Diluted EPS came in at $0.50, down from $0.63. Adjusted figures held firm, with adjusted diluted EPS at $0.88 compared to $0.89, adjusted net income at $105 million versus $107 million, and adjusted EBITDA up 3% to $312 million from $303 million.
Cash flow from operations reached $226 million in the quarter. Year-end cash stood at $310 million after $84 million in net capex, $65 million in stock repurchases, and $65 million in term loan repayments.
Segment Breakdown
North American LTL drove results, generating $1.17 billion in revenue, up marginally from $1.16 billion. Yield excluding fuel grew 5.2% YoY, though shipments per day fell 1.6% and tonnage per day dropped 4.5%.
Adjusted operating income in LTL climbed 14% to $181 million, improving the adjusted operating ratio by 180 basis points to 84.4%. Adjusted EBITDA rose to $285 million from $280 million, fueled by yield gains, productivity, and AI-driven efficiencies, offset by lower real estate gains, tonnage declines, and wage inflation.
European Transportation revenue increased to $846 million from $765 million. Operating loss widened slightly to $13 million from $11 million, but adjusted EBITDA improved to $32 million from $27 million.
Corporate segment posted a larger operating loss of $28 million versus $19 million, reflecting higher restructuring and integration costs. Adjusted EBITDA loss remained stable at $4 million.
CEO Perspective
Chairman and CEO Mario Harik noted, “We concluded a year of strong execution with another quarter of profitable growth.” He highlighted 18% adjusted diluted EPS growth and 11% adjusted EBITDA growth excluding real estate gains.
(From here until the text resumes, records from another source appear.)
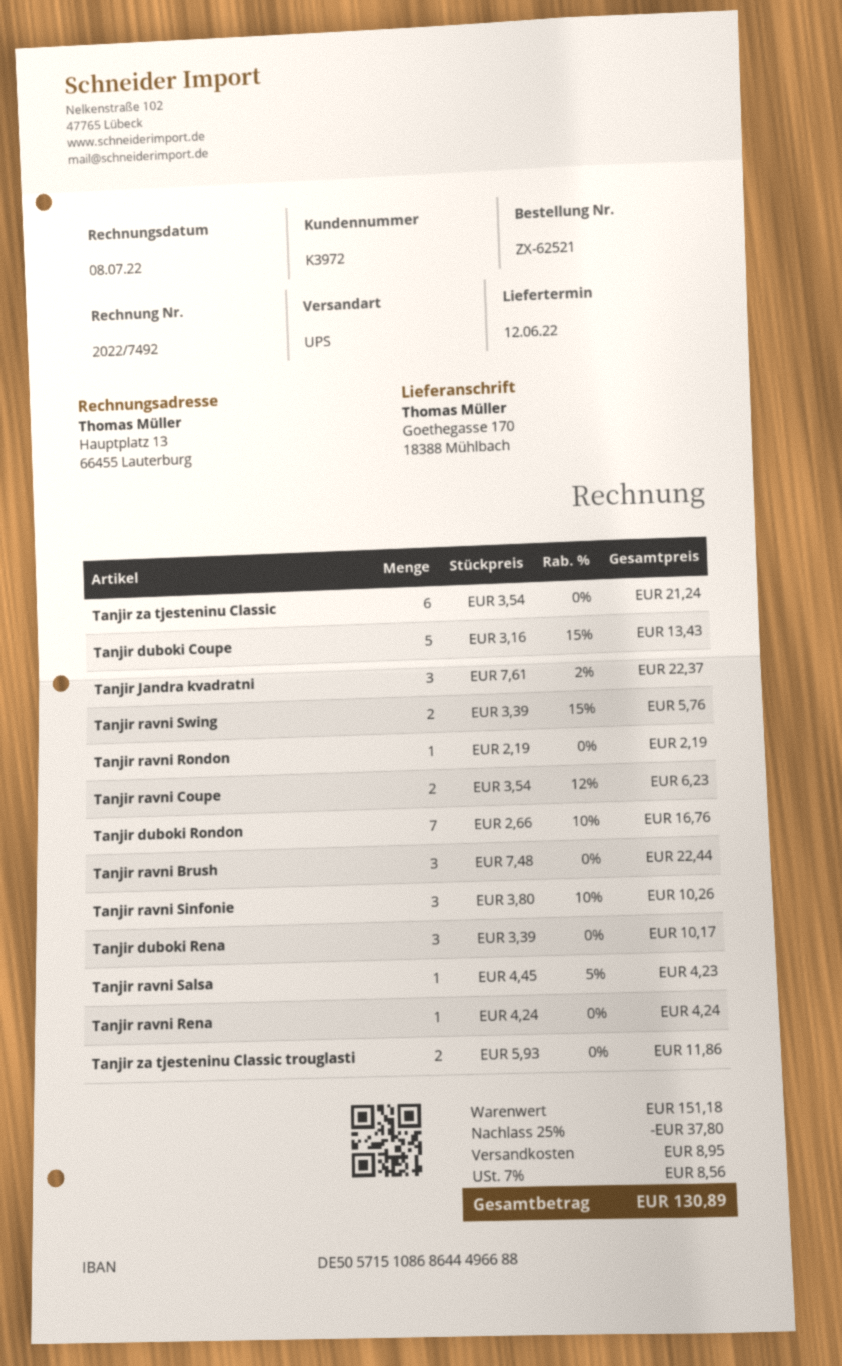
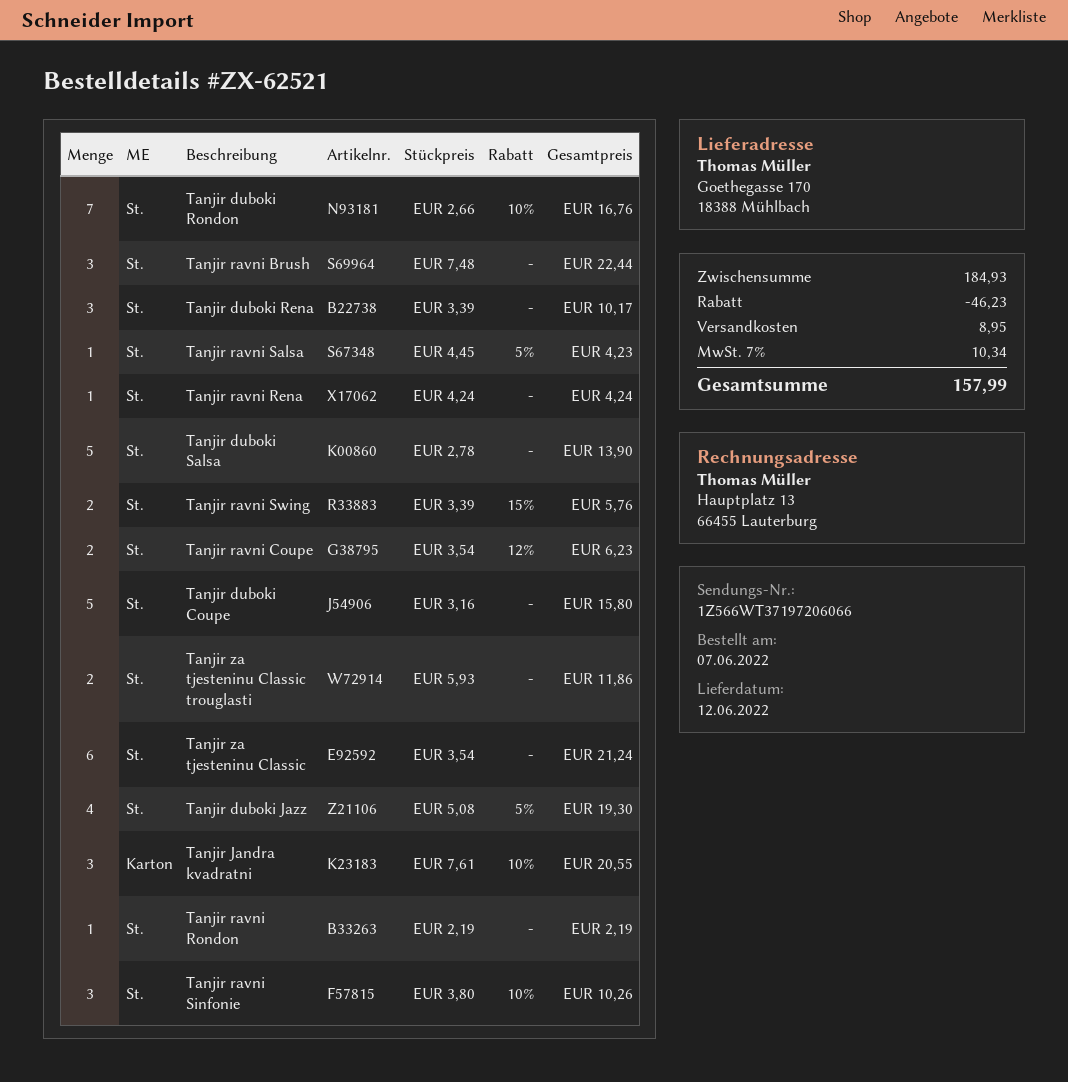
Tanjir duboki Coupe: 5 x 3.16 - 15% = 13.43 -> 5 x 3.16 = 15.80
Tanjir Jandra kvadratni: 3 x 7.61 - 2% = 22.37 -> 3 x 7.61 - 10% = 20.55
Tanjir duboki Salsa: none -> 5 x 2.78 = 13.90
Tanjir duboki Jazz: none -> 4 x 5.08 - 5% = 19.30
subtotal: 151.18 -> 184.93
discount: 37.80 -> 46.23
tax: 7% = 8.56 -> 7% = 10.34
total: 130.89 -> 157.99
In North American LTL, Harik emphasized 14% adjusted operating income growth and the twelfth straight quarter of sequential revenue per shipment gains excluding fuel. AI initiatives enhanced network efficiency and labor productivity.
Harik added, “By pairing world-class service with proprietary technology, we’re building durable earnings power… positioning for outsized share and margin gains in a recovery.”
Strategic Outlook
XPO’s focus on service excellence, pricing discipline, and technology positions it for margin expansion. The company anticipates significant free cash flow acceleration to compound shareholder value.
North American LTL’s outperformance against seasonality underscores operational leverage. Despite European challenges and one-offs like reduced real estate gains and restructuring costs, adjusted metrics signal underlying momentum heading into 2026.